==== Given data ====

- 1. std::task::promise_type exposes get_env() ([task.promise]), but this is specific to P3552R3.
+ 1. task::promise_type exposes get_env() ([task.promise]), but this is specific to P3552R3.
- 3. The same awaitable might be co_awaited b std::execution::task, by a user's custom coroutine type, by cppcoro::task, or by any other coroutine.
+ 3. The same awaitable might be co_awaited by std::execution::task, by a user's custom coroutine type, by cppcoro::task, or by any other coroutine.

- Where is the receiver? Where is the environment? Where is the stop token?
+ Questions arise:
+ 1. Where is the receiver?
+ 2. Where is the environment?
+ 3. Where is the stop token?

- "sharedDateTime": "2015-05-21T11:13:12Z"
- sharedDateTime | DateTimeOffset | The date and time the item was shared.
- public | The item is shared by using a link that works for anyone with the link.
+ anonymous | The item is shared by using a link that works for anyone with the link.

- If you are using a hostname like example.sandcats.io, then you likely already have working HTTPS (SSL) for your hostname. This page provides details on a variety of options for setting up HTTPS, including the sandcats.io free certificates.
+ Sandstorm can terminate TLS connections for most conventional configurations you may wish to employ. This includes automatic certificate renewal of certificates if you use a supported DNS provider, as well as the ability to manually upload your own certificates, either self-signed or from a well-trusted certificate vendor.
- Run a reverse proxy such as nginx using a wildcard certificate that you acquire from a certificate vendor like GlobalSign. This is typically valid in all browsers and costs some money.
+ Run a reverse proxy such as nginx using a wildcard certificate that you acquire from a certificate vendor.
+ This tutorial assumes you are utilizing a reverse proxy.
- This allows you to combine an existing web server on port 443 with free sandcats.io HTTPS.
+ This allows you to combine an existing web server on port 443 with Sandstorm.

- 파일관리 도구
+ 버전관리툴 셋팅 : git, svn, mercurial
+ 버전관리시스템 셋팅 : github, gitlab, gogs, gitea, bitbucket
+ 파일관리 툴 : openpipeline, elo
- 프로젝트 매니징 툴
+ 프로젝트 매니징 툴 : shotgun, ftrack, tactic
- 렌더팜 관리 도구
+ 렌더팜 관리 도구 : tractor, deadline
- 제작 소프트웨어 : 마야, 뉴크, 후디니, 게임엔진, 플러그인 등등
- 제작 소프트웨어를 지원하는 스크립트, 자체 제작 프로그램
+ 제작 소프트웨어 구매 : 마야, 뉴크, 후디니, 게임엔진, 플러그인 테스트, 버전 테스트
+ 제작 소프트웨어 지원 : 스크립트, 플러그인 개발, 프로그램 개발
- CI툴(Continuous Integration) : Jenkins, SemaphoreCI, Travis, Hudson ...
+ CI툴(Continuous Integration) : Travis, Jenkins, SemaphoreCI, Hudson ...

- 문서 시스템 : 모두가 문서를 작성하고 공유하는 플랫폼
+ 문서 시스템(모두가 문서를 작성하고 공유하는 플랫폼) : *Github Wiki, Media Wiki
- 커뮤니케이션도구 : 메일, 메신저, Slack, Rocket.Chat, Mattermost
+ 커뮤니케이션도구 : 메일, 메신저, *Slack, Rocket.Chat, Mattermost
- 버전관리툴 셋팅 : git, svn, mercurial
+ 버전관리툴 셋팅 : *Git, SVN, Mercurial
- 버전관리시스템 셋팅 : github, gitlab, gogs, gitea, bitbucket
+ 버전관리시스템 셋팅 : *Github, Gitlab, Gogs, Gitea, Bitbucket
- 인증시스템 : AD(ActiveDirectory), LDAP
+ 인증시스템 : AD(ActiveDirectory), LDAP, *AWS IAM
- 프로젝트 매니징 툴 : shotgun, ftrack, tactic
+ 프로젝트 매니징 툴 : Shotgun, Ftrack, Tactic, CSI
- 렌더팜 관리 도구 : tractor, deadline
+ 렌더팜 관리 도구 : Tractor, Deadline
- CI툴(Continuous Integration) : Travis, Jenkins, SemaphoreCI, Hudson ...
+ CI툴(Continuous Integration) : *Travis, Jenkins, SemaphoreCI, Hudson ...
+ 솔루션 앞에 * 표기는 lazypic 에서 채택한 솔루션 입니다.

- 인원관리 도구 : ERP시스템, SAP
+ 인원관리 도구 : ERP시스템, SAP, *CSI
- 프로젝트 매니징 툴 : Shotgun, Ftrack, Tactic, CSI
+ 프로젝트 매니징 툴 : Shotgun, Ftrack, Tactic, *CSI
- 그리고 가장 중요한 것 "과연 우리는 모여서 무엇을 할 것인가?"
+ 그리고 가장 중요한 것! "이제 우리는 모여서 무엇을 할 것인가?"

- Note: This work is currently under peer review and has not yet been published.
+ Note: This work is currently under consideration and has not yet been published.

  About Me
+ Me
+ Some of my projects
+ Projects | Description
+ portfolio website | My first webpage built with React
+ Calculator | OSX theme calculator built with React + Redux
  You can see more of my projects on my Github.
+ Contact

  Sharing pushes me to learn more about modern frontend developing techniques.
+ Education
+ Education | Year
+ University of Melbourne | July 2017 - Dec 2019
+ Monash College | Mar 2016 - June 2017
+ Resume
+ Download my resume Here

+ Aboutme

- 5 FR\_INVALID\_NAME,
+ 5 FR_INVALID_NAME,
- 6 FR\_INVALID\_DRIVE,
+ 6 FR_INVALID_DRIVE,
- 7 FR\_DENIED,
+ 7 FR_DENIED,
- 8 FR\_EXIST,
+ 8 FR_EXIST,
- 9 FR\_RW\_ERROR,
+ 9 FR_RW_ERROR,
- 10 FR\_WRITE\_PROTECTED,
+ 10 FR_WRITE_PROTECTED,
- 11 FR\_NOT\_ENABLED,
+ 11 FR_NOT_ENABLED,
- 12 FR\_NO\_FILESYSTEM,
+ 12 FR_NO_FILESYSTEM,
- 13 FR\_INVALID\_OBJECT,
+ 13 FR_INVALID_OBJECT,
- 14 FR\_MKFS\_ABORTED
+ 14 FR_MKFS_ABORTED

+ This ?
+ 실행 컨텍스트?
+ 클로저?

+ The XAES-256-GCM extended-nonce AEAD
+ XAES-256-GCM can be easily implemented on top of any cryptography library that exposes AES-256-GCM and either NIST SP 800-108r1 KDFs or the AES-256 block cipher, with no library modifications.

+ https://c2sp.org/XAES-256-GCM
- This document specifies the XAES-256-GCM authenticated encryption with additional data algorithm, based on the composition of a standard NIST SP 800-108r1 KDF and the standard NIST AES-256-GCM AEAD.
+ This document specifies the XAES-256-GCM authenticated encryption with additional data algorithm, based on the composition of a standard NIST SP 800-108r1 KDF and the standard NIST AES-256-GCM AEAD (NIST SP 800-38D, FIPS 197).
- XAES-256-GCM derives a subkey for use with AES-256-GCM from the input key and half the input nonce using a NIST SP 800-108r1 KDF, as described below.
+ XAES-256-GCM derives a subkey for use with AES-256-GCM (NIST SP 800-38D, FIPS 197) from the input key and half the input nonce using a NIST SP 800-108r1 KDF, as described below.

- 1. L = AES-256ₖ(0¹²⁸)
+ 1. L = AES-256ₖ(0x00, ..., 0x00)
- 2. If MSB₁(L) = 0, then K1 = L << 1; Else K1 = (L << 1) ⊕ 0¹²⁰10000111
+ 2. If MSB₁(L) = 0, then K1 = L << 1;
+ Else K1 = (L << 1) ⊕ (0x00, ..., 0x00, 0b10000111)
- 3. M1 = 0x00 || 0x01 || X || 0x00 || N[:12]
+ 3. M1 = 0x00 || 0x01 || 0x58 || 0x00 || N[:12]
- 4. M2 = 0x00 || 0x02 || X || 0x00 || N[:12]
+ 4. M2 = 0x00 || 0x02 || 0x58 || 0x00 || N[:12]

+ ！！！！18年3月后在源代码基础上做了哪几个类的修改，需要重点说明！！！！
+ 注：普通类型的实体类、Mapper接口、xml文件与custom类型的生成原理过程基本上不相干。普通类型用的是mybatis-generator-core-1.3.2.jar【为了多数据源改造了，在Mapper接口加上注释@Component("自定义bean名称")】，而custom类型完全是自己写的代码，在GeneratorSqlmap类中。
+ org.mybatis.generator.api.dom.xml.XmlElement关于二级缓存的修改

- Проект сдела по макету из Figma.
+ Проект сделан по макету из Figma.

====

■ **Task item**
Tally the lines above in which the string "React" occurs, and give the total with nothing added.

■ **Task response**
2